Last week, we started looking at what complexity means. If you missed Part I, I encourage you to read it to understand the context of what follows. You can find it here.

This week, I’ll delve a little into what complexity means in relation to crowdfunded development, as well as with regards to software itself.

General Complexity Relevance to Crowdfunded Development

It’s no secret that I’m a big fan of Star Citizen. CIG have upscaled from a few people working on a dream project in their spare time to a several hundred employee/contractor, globally distributed software development studio in less than 3 years. What kind of complexity do you think comes with that? Forget about the coding of the game itself for now, but just the complexity of running the business. Some considerations:

  1. Different legal and tax jurisdictions for offices (California, Texas, UK, Germany, just for the in house studios) which have to be dealt with for:
    1. HR (employee contracts).
    2. HR employment law.
    3. Corporation tax/any associated tax breaks.
    4. Company filings.
    5. Foreign exchange risk/hedging/fees.
    6. Finance and budgeting.
  2. Different legal and tax jurisdictions for raised funds in countries where CIG doesn’t have a legal entity etc.
  3. Infrastructure to allow for collaborative development between locations:
    1. Leased lines/internet circuits.
    2. Routers, switches, firewalls, VPN’s.
    3. Code repositories.
    4. Access permissions.
    5. Servers
  4. Procurement of hardware.

So, there’s a lot of complexity already in just the day to day running of the business. These things need staff that are specialists in their given areas. Lots of people had to be hired and trained in the given areas above and likely in others that I’ve forgotten. Offices and hosting need to be leased, accountants/lawyers need to be hired as well as sysadmins, network admins, support people, accounts need to be filed, exemptions need to be completed, circuits need to be installed etc.

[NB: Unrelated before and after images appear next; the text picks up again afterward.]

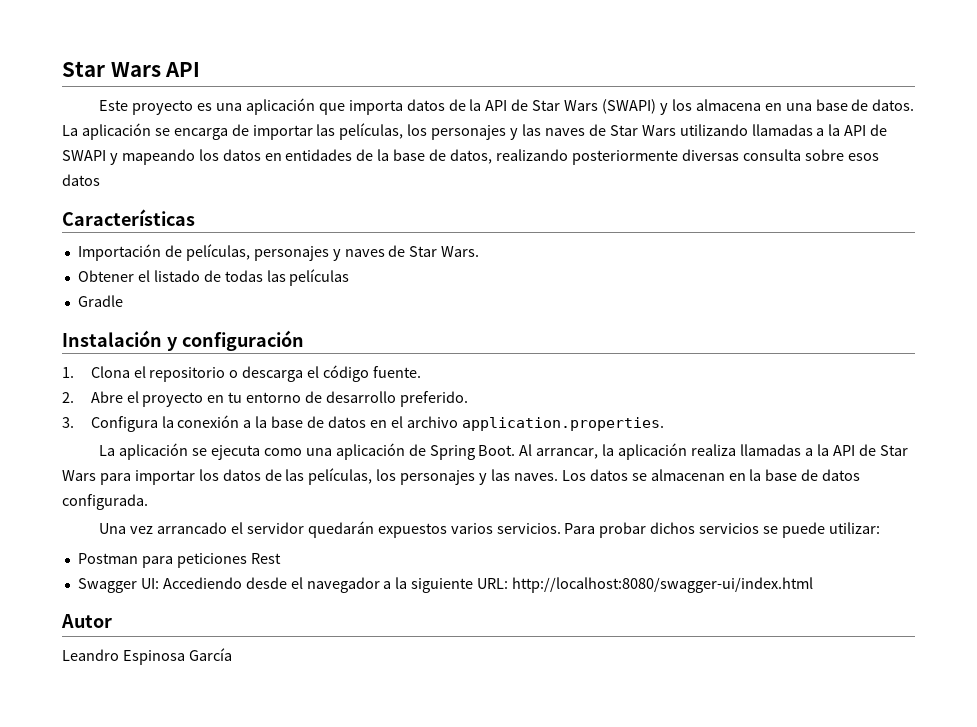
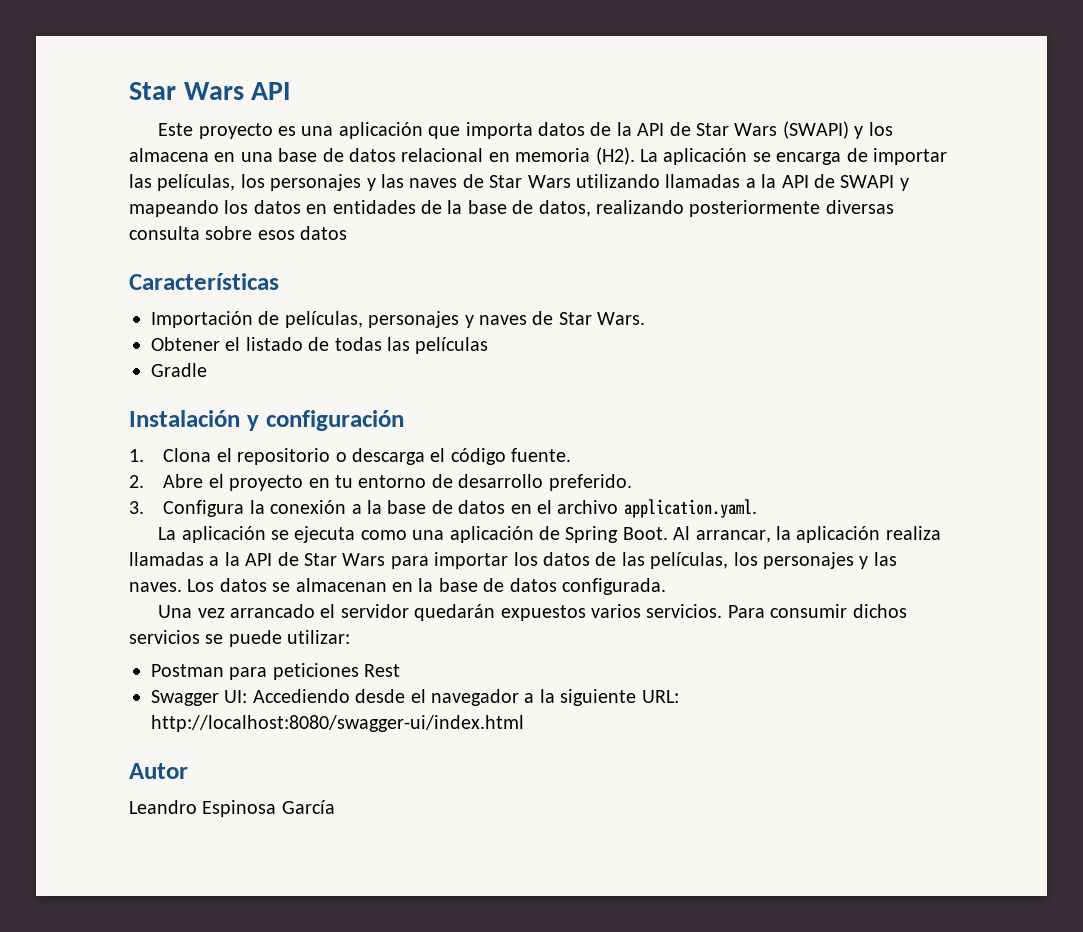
- Este proyecto es una aplicación que importa datos de la API de Star Wars (SWAPI) y los almacena en una base de datos. La aplicación se encarga de importar las películas, los personajes y las naves de Star Wars utilizando llamadas a la API de SWAPI y mapeando los datos en entidades de la base de datos, realizando posteriormente diversas consulta sobre esos datos
+ Este proyecto es una aplicación que importa datos de la API de Star Wars (SWAPI) y los almacena en una base de datos relacional en memoria (H2). La aplicación se encarga de importar las películas, los personajes y las naves de Star Wars utilizando llamadas a la API de SWAPI y mapeando los datos en entidades de la base de datos, realizando posteriormente diversas consulta sobre esos datos
- 3. Configura la conexión a la base de datos en el archivo application.properties.
+ 3. Configura la conexión a la base de datos en el archivo application.yaml.
- Para probar dichos servicios se puede utilizar:
+ Para consumir dichos servicios se puede utilizar:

All these new people that are getting hired need to be trained in their chosen area of employment by the original few employees who likely bodged their way through whatever they could to just get the basics up and running. This is the initial growth phase of the company and likely when the company went from 8 employees to 20-30. Chances are that the future department heads were hired in this phase and entrusted with the future of their specific areas as the company and funding drive progressed.

As these people get hired and start laying the foundations for how the company can scale up further, this is likely a 3-6 month period as people get hired (interviewing and contract offers take time!), they come in and learn how things are currently structured and start to map out their vision for how stuff will be structured once they’ve put their “more professional” mark on the area they work in. Budgeting (more on this in Part IV!) plays an important part here and given the (at this stage) relative unpredictability of the company income, plans will need to be made for everything from a base minimum to a fancy setup as well as how and under what conditions stepping up from the initial minimum to the more expensive setups will be judged.